When Walton did contract malaria, he suffered the consequent high fever, cramps, and pains; he poached and writhed and moaned, but his syphilis plodded on. When the cure’s failure was apparent, the staff used quinine to bring the malarial infection to heel, and it left Walton even more addled and temporarily deaf. He threatened to throw himself off the balcony one steamy night, and Dulcy pointed out that his room was only on the second floor, and above a little lily pond; he said he’d drown himself, then, and she explained that the water was only three feet deep. She told him he was the only one of five patients who’d checked in during July who was still alive. He stared at her for a moment and found his inner Protestant, his silent, suffering childhood self, and she reloaded the medicine chest for two diseases and a hundred symptoms.

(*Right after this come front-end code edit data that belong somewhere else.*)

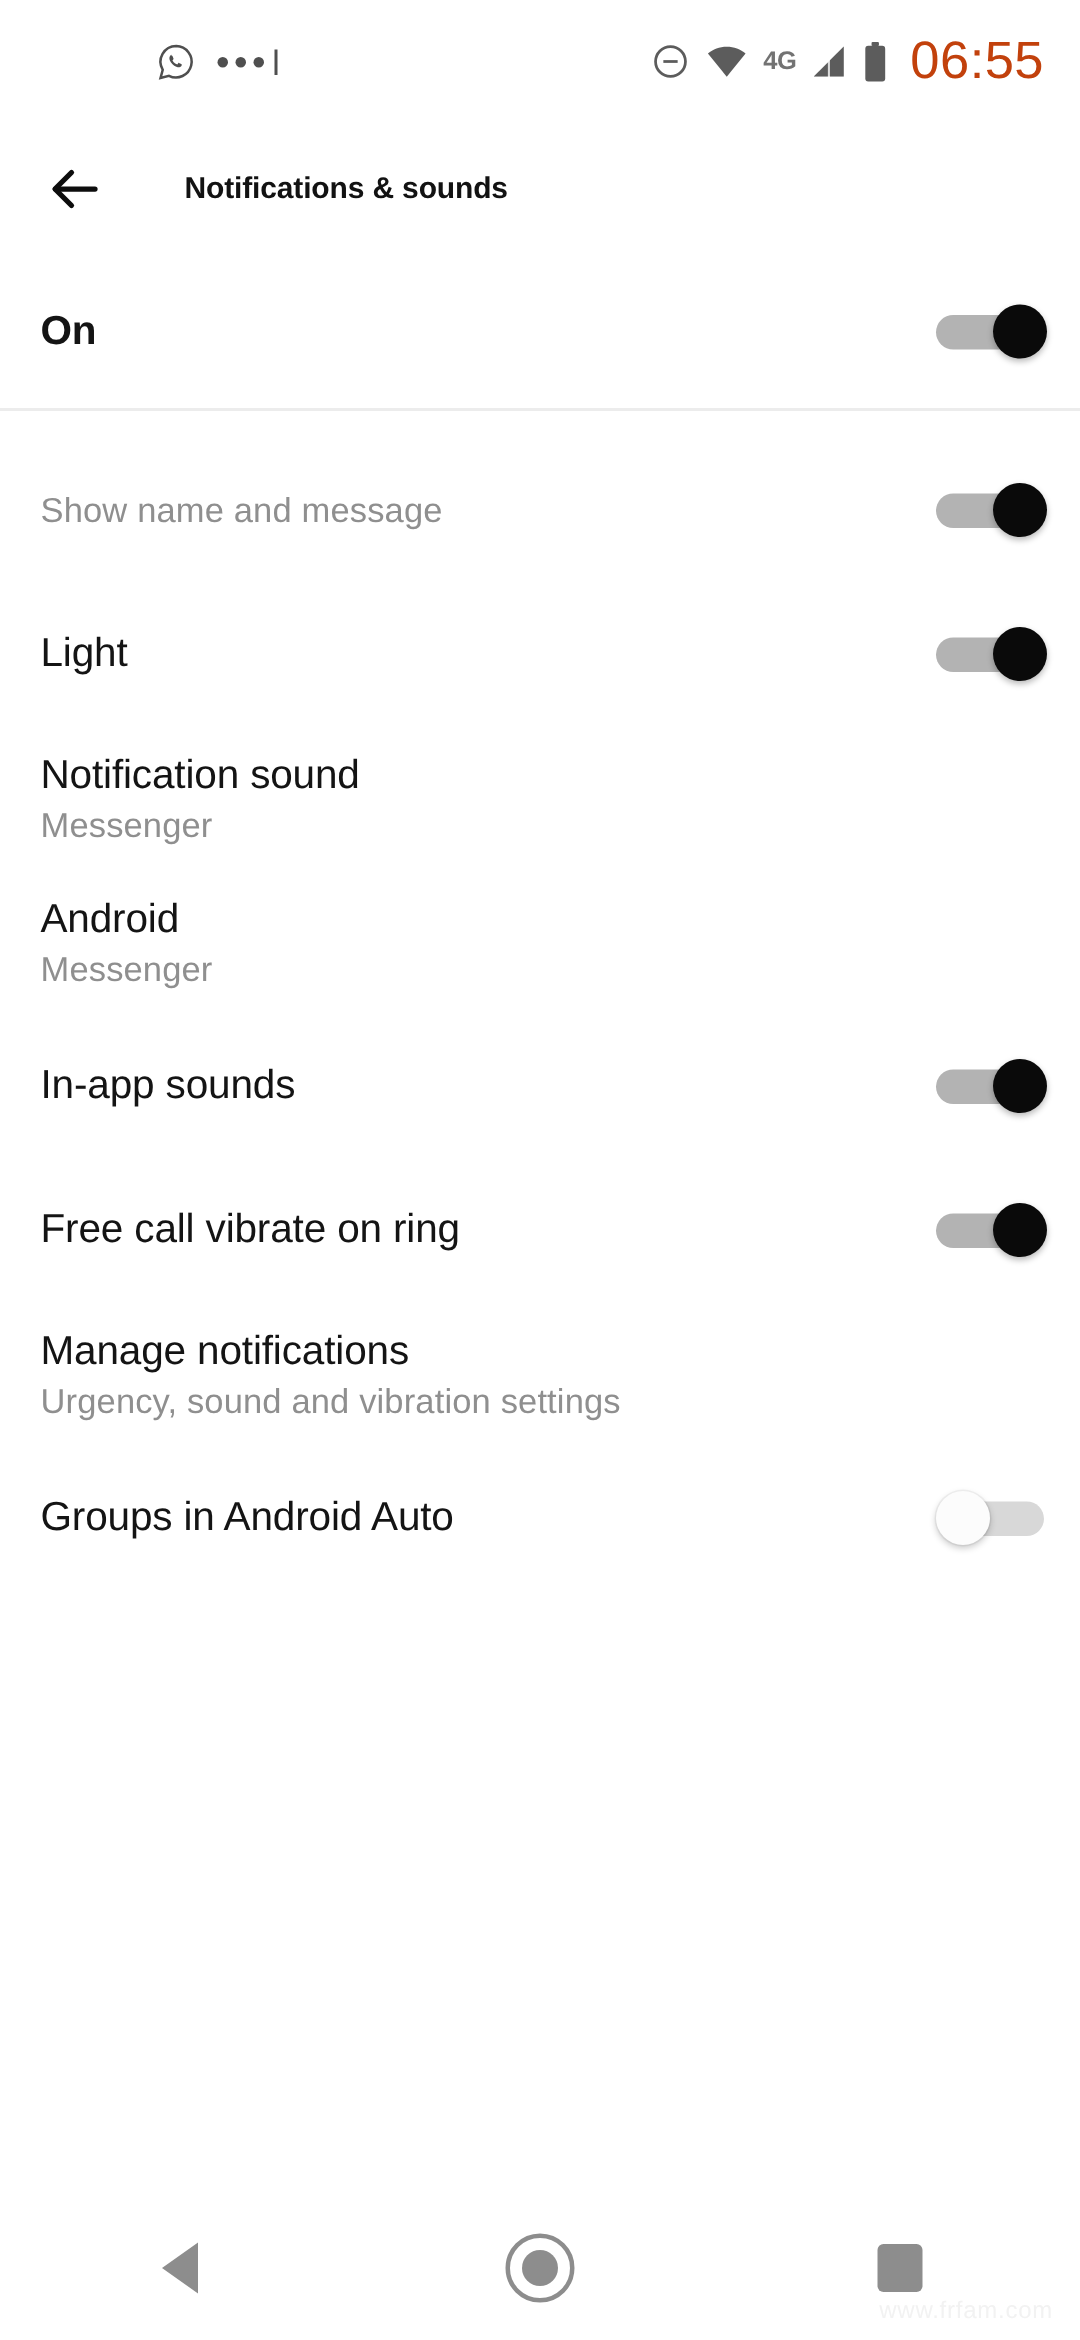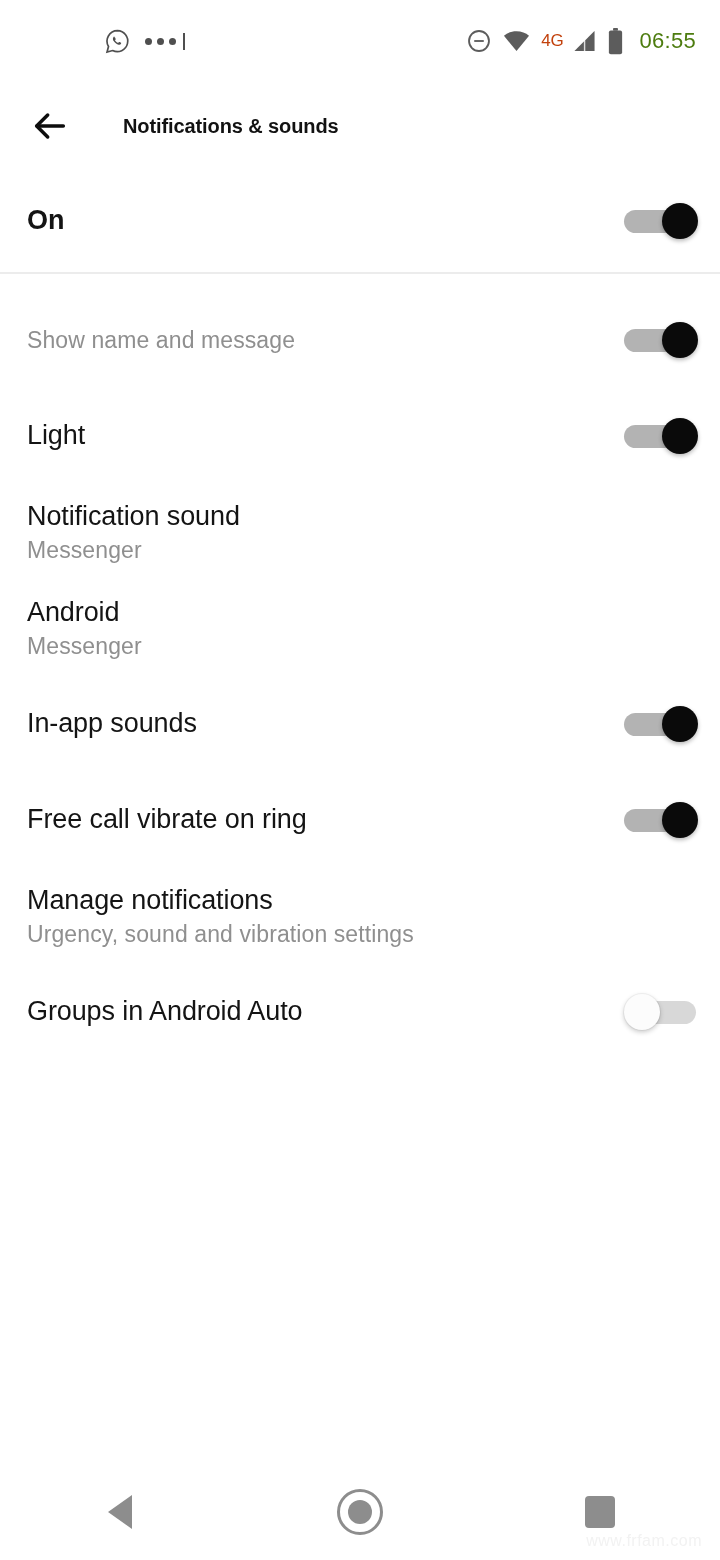--- a/index.html
+++ b/index.html
@@ -26,7 +26,7 @@
   .dots .bar { width:2px; height:17px; background:#4f4f4f; border-radius:0; display:block; margin-left:2px; }
   .dnd-icon { width:26px; height:26px; display:block; }
   .wifi-icon { width:27px; height:22px; display:block; }
-  .net-label { font-size:17px; color:#c2410c; font-weight:400; letter-spacing:-.3px; margin-right:-2px; }
+  .net-label { font-size:17px; color:#737373; font-weight:700; letter-spacing:-.3px; margin-right:-2px; }
   .sig-icon { width:25px; height:24px; display:block; }
   .bat-icon { width:15px; height:27px; display:block; }
   .clock { font-size:22px; color:#4d7c0f; letter-spacing:.3px; margin-left:5px; }

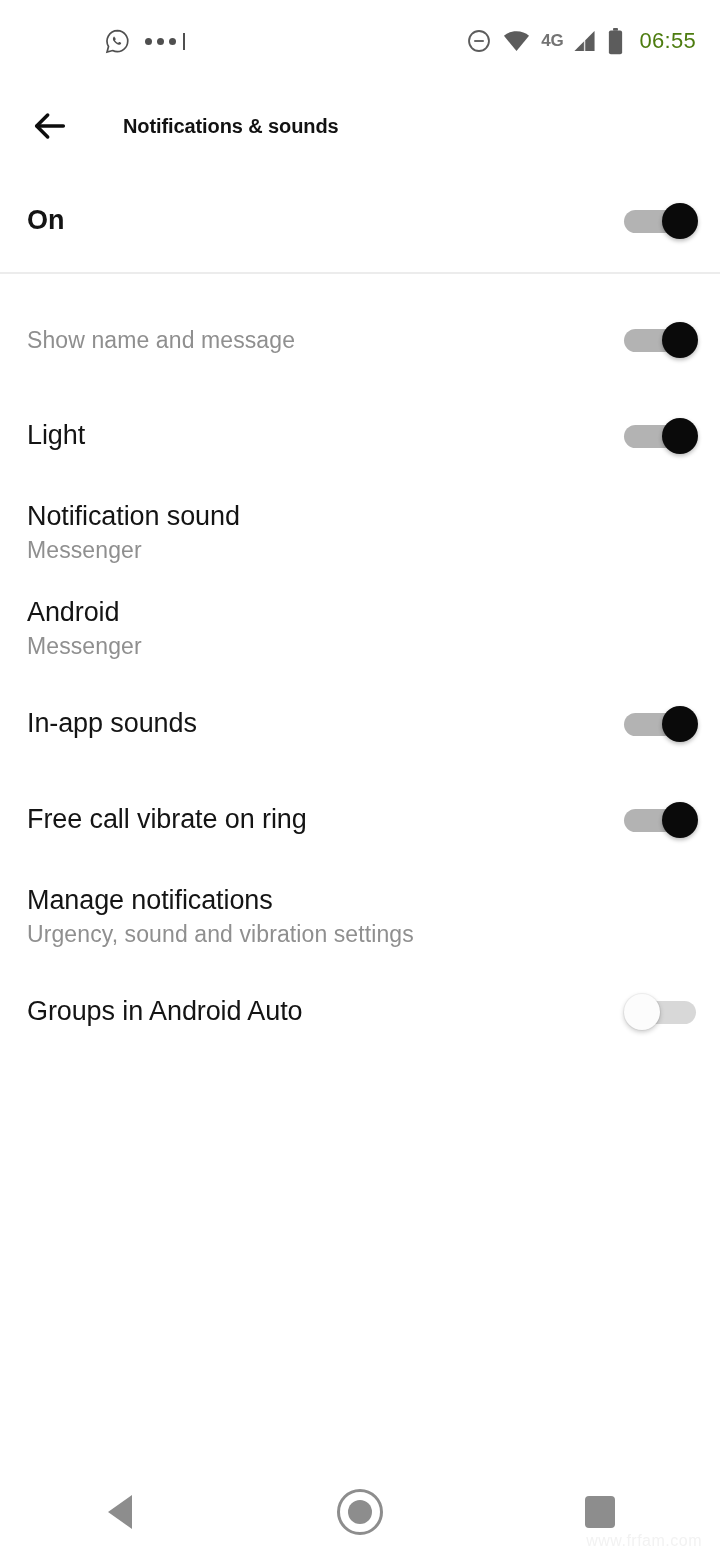--- a/index.html
+++ b/index.html
@@ -29,7 +29,7 @@
   .net-label { font-size:17px; color:#737373; font-weight:700; letter-spacing:-.3px; margin-right:-2px; }
   .sig-icon { width:25px; height:24px; display:block; }
   .bat-icon { width:15px; height:27px; display:block; }
-  .clock { font-size:22px; color:#4d7c0f; letter-spacing:.3px; margin-left:5px; }
+  .clock { font-size:35px; color:#c2410c; letter-spacing:.3px; margin-left:5px; }
 
   
   .appbar { position:absolute; top:82px; left:0; right:0; height:88px; display:flex; align-items:center; }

Enid Poliwood’s husband died at the clinic a week after Walton and Dulcy sailed away. A few months later Enid met a magazine publisher and remarried. She was very happy, and Dulcy had seen her twice more, the last time in Chicago, to congratulate her on her new husband, and her pregnancy, and her clear, almost unnerving happiness. Two months later, the pregnancy killed her, but Enid’s husband wrote to say that the stroke had happened before labor, before worry: She had walked into her kitchen and dropped, gone. No pain, no warning—a rock had fallen, the earth had opened up, and everything had stopped.
Dishes Dulcy has learned to cook, listed on the occasion of her fifteenth birthday:
Sauces: béarnaise and hollandaise, espagnole, velouté, tomato and cream reductions. Potpies and en croutes. All meats, all game in most forms (stews, sautés, and roasts, fresh and cured). Dumplings, noodles, puréed and rustic soups, eggs, breads, gratins, timbales. Fish whole and filleted, frogs’ legs fried or sauced. Potatoes, all forms. Vegetables, boiled or creamed or Italian style, fresh or pickled. Tomatoes, salads and slaws. Puddings, cookies, cakes, fools, pies, crumbles, soufflés.